Carl Eugen often retreated to Solitude Palace with a small circle of companions. The duke dedicated himself to supervising the construction of the palace, while the ladies and cavaliers walked in the garden and took small trips around the neighboring area. In the evening, they met for games, dancing, or concerts. The duke and his entourage lived in the two side wings, which were completed first and served to house and care for court society. The main palace was intended for large receptions.

Copper engraving of the red deer park at the little Bear Palace in Stuttgart from 1840. Image: Landesmedienzentrum Baden-Württemberg, Dieter Jäger

Red deer parks facilitated easy hunting.

A duke with a passion for shooting

The hunting grounds in Leonberg forest were expanded with the construction of Solitude Palace. Straight axes served as fields of fire and areas for the hunters to maneuver. Expansive zoos completed the hunting park. Wild boar, red deer, fallow deer, and pheasants were both attractions and game. Pavilions in the hunting park served as destinations for day trips and picnic areas. Carl Eugen often went deerstalking, accompanied only by an adjunct. Large hunts were held in the fall and for royal visitors, where the game was driven before the guests' guns.
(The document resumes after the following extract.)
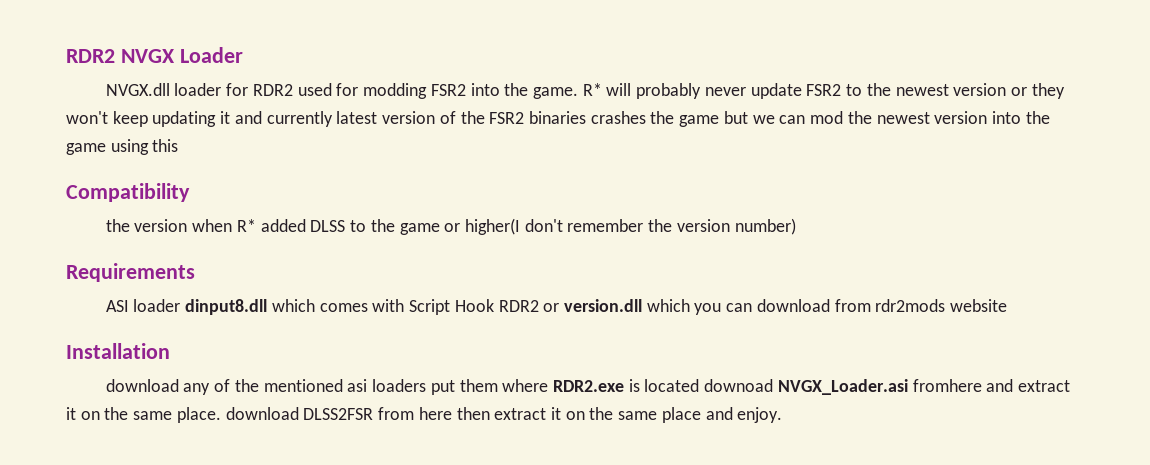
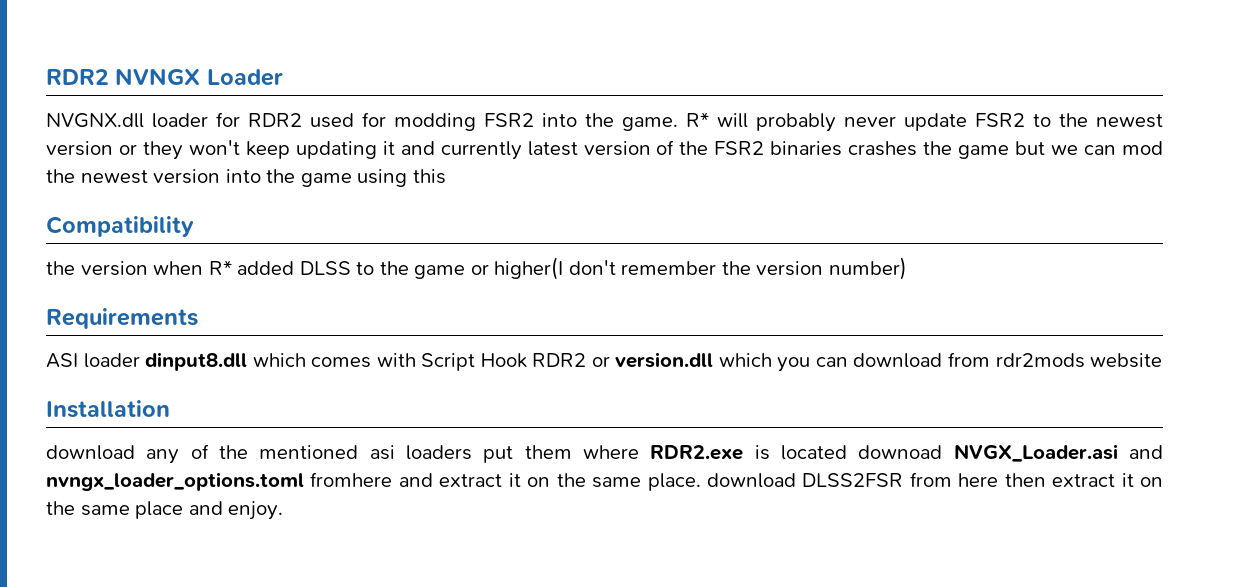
[66,49,175,63] RDR2 NVGX -> [46,68,201,85] RDR2 NVNGX
[105,83,170,96] NVGX.dll -> [46,113,144,128] NVGNX.dll
(908, 387) none -> [1129,445,1164,459] [46,472,304,491] and nvngx_loader_options.toml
All on board the "sausage"

"sausage" wasn't a hearty snack to eat on the go. It was actually a flexible hunting wagon that was used to transport parties through the garden or to nearby destinations such as Bärensee Lake. Instead of sitting across from each other on bench seats, everyone had to perch on a long beam along the center axis, their feet wide apart for balance. A typical trip might have looked like this: "After the meal, games were played" […], in the evenings, we went promenading in two "sausages"; after which, we went to the opera" (June 24, 1768).